Proxy services (also known as application proxies) live on bastion hosts. These are stripped down machines to give potential intruders as few tools as possible (few user accounts, no compilers, minimal commands). An application proxy is software that presents the same protocol to the outside network as the application for which it is a proxy (e.g., a mail server proxy will listen on port 25 and understand SMTP, the simple mail transfer protocol). The primary job of the proxy is to validate the application protocol. Valid requests are regenerated to the real application that is running on another server and is not accessible from the outside network. The bastion hosts on which proxies live are dual-homed hosts. This means the computer has two network cards. This is important since packets will not flow directly between the outside network to the inside network. The proxy is the only one who can communicate with the internal network. Unlike DPI, a proxy may modify the data stream, such as stripping headers or modifying machine names.

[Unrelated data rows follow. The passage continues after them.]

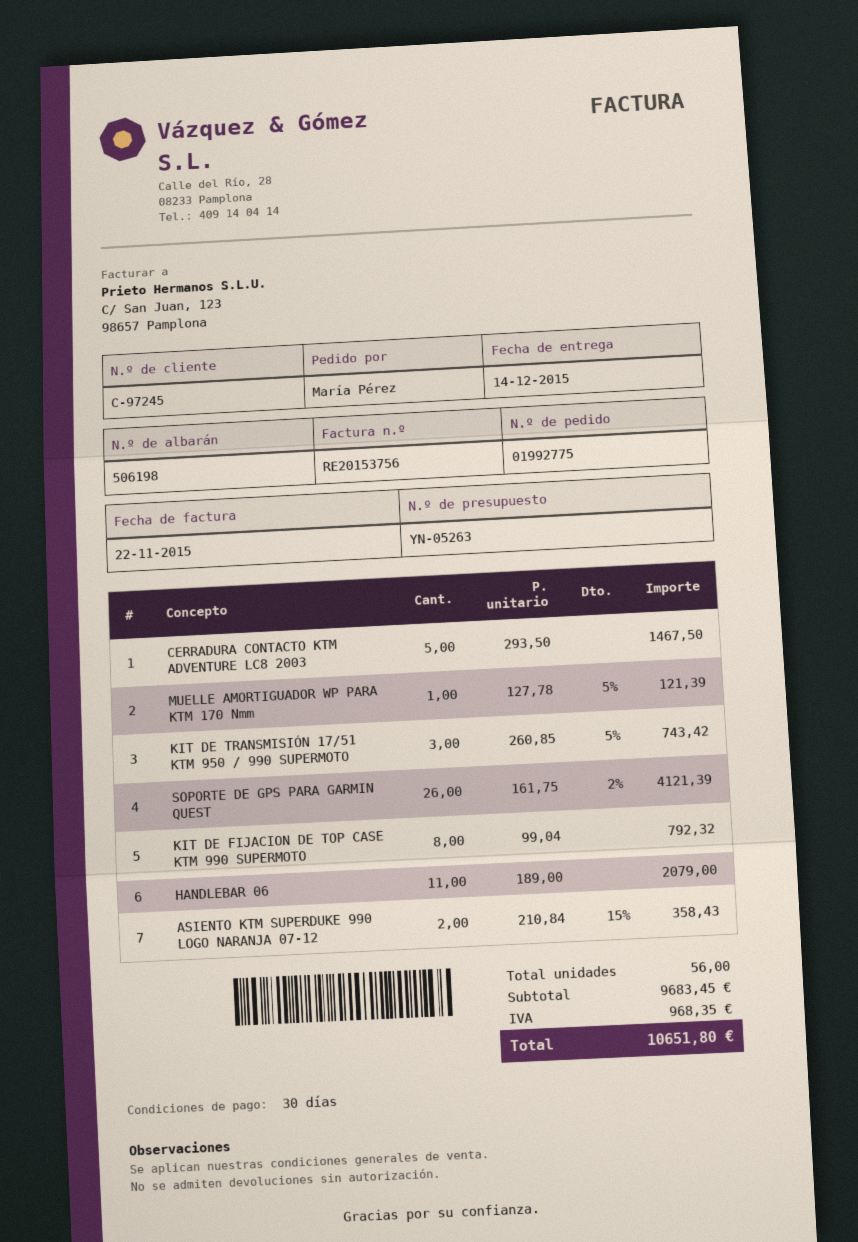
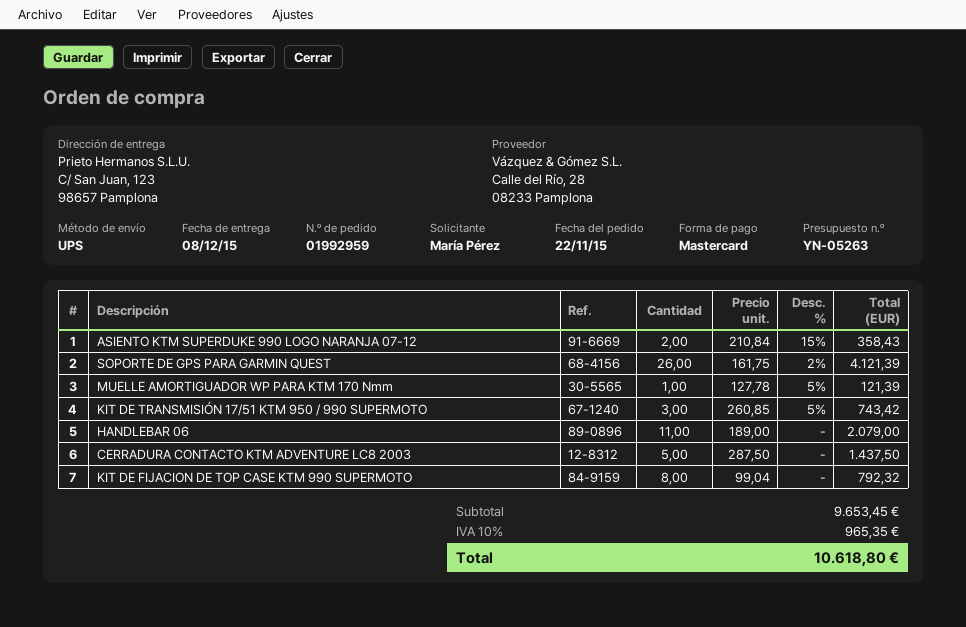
order number: 01992775 -> 01992959
delivery date: 2015-12-14 -> 2015-12-08
CERRADURA CONTACTO KTM ADVENTURE LC8 2003: 5 x 293.50 = 1467.50 -> 5 x 287.50 = 1437.50
subtotal: 9683.45 -> 9653.45
tax: 968.35 -> 965.35
total: 10651.80 -> 10618.80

A typical firewalled environment is a screened subnet architecture, containing a separate subnet between the internal and externally-facing networks called the DMZ (demilitarized zone). The DMZ contains all the bastion hosts that may be offering services to the external network (usually the Internet). Machines on the internal network are not directly accessible from the Internet. Screening routers on both sides of the DMZ ensure that no packet from the outside network is permitted into the inside network.

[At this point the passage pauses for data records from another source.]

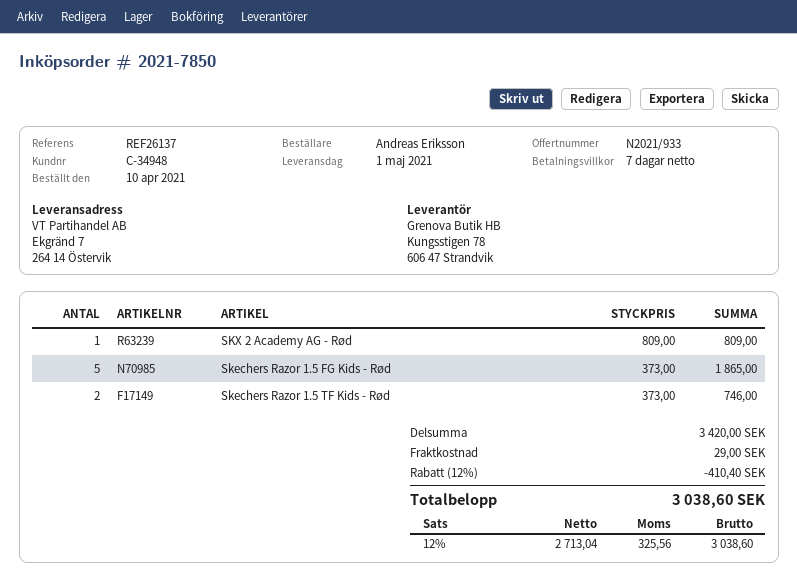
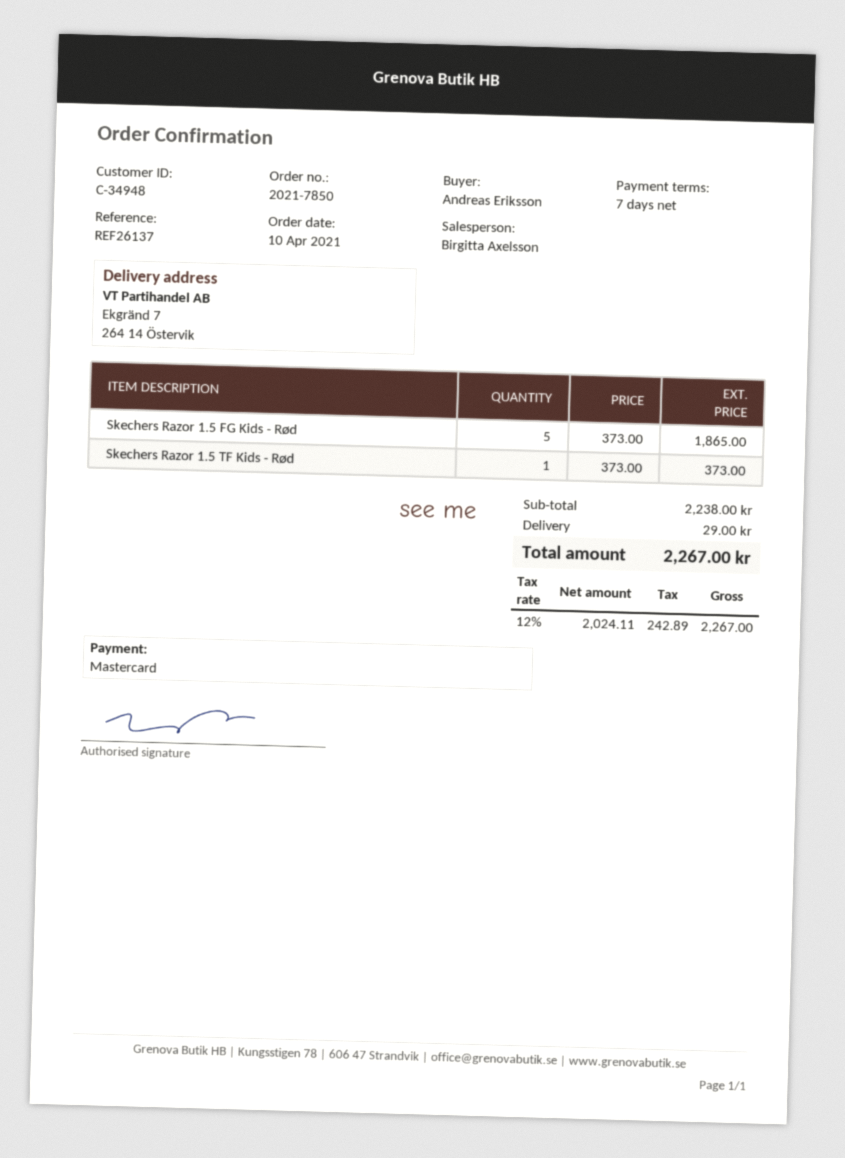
SKX 2 Academy AG - Rød: 1 x 809.00 = 809.00 -> none
Skechers Razor 1.5 TF Kids - Rød: 2 x 373.00 = 746.00 -> 1 x 373.00 = 373.00
subtotal: 3420.00 -> 2238.00
discount: 12% = 410.40 -> none
net: 2713.04 -> 2024.11
tax: 12% = 325.56 -> 12% = 242.89
total: 3038.60 -> 2267.00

All machines within an organization will be either in the DMZ or in the internal network. The exterior router will allow IP packets to only the machines/ports in the DMZ that are offering valid services. It would also reject any packets that are masqueraded to appear to come from the internal network. The interior router would allow only packets to come from designated machines in the DMZ that may need to access services in the internal network. Any packets not targeting the appropriate services in the internal network will be rejected. Both routers will generally allow traffic to flow from the internal network to the Internet, although an organization may block certain services (ports) or force users to use a proxy (for web access, for example).
VPNs
Virtual private networks (VPNs) allow disconnected local area networks to communicate securely over the public Internet, saving money by using a shared public network (Internet) instead of leased lines. This is achieved by tunneling, the encapsulation of an IP packet within another packet. In this case, a packet that is destined for a remote subnet (which will often have local source and destination IP addresses that are not routable over the public Internet) will be treated as payload and placed in IP packets that are routed over the public Internet. The source and destination addresses of this packet are the VPN endpoints at both sides, usually the routers. When the VPN endpoint (router) receives this encapsulated packet, it extracts the data, which is an IP packet, and routes it on the local network. This tunneling behavior gives us the virtual network part of the VPN.

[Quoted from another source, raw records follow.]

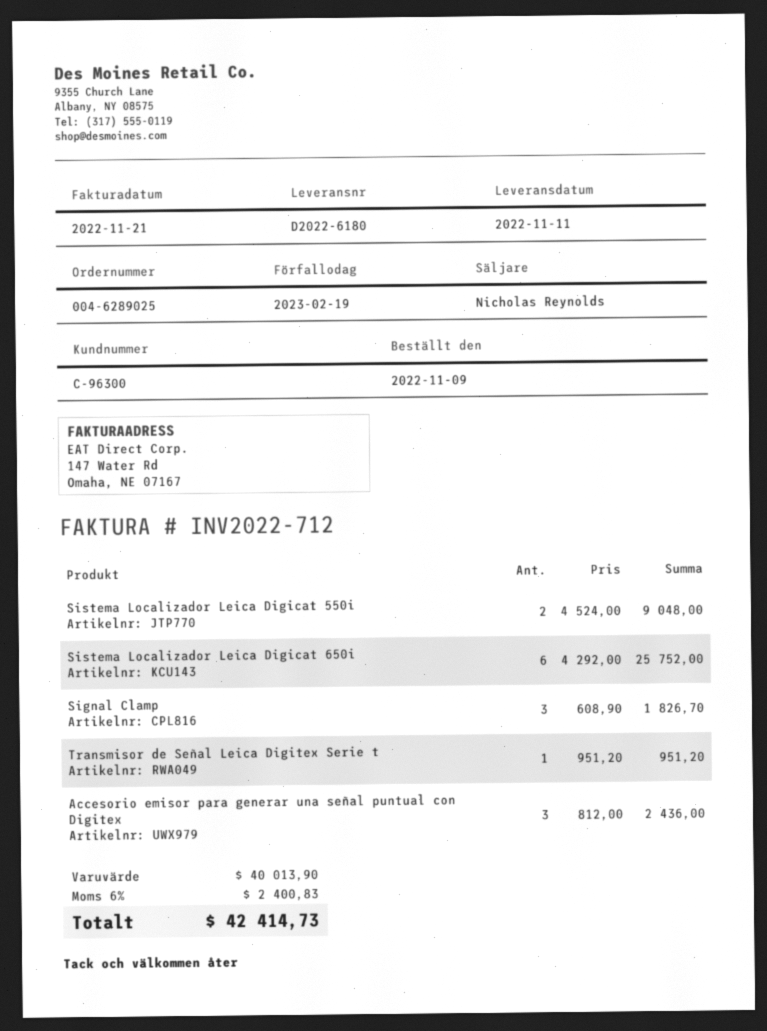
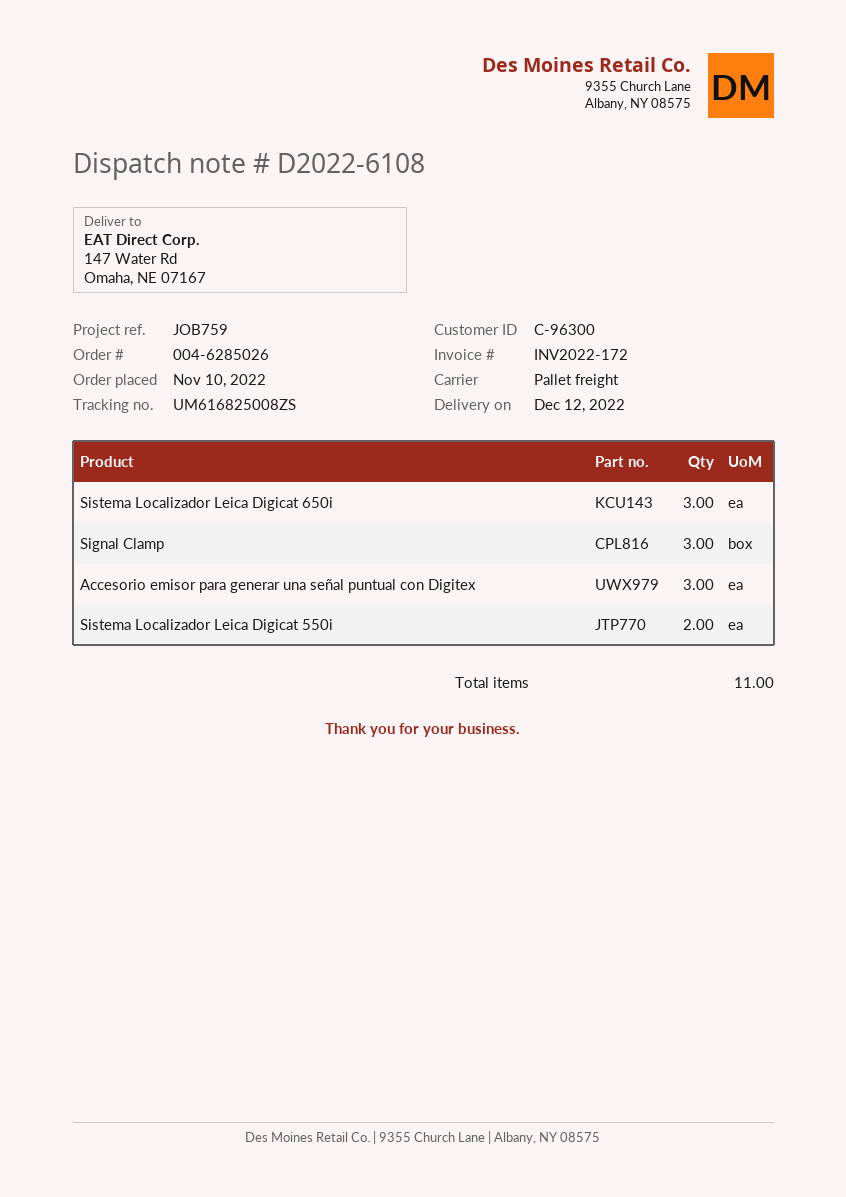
order number: 004-6289025 -> 004-6285026
order date: 2022-11-09 -> 2022-11-10
delivery note number: D2022-6180 -> D2022-6108
delivery date: 2022-11-11 -> 2022-12-12
invoice number: INV2022-712 -> INV2022-172
Sistema Localizador Leica Digicat 650i: 6 -> 3
Transmisor de Señal Leica Digitex Serie t: 1 -> none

To achieve security, an administrator setting up a VPN will usually be concerned that the data contents are not readable and the data has not been tampered with. To ensure this, the encapsulated packets can be encrypted and signed. Signing a packet ensures that the data has not been modified in transit. Encrypting ensures that intruders would not be able to make sense of the packets. VPNs usually provide several options for key management: shared private keys (AES or 3DES), Diffie-Hellman key exchange, or RSA public keys.
Fault Tolerance
There are three classes of faults: transient, intermittent, and permanent. Faults are either fail-silent (where the component does not produce results) or Byzantine (where the component produces faulty results). A popular approach to fault tolerance is redundancy, which may be information redundancy (e.g., error correcting codes), time redundancy (e.g., retransmission), or physical redundancy (redundant components: standby systems or triple-modular redundancy for active voting). A technique to deal with components that may exhibit Byzantine faults is Triple Modular Redundancy (TMR). This requires a three-way replication of the component with election logic to weed out a component that is producing faulty results (the two good components will overrule the faulty one). With software, we can use a consensus algorithm to keep replicated processes on multiple machines in sync as the process moves through different states of execution. Each state transition will generate a consesus-based update to all replicas.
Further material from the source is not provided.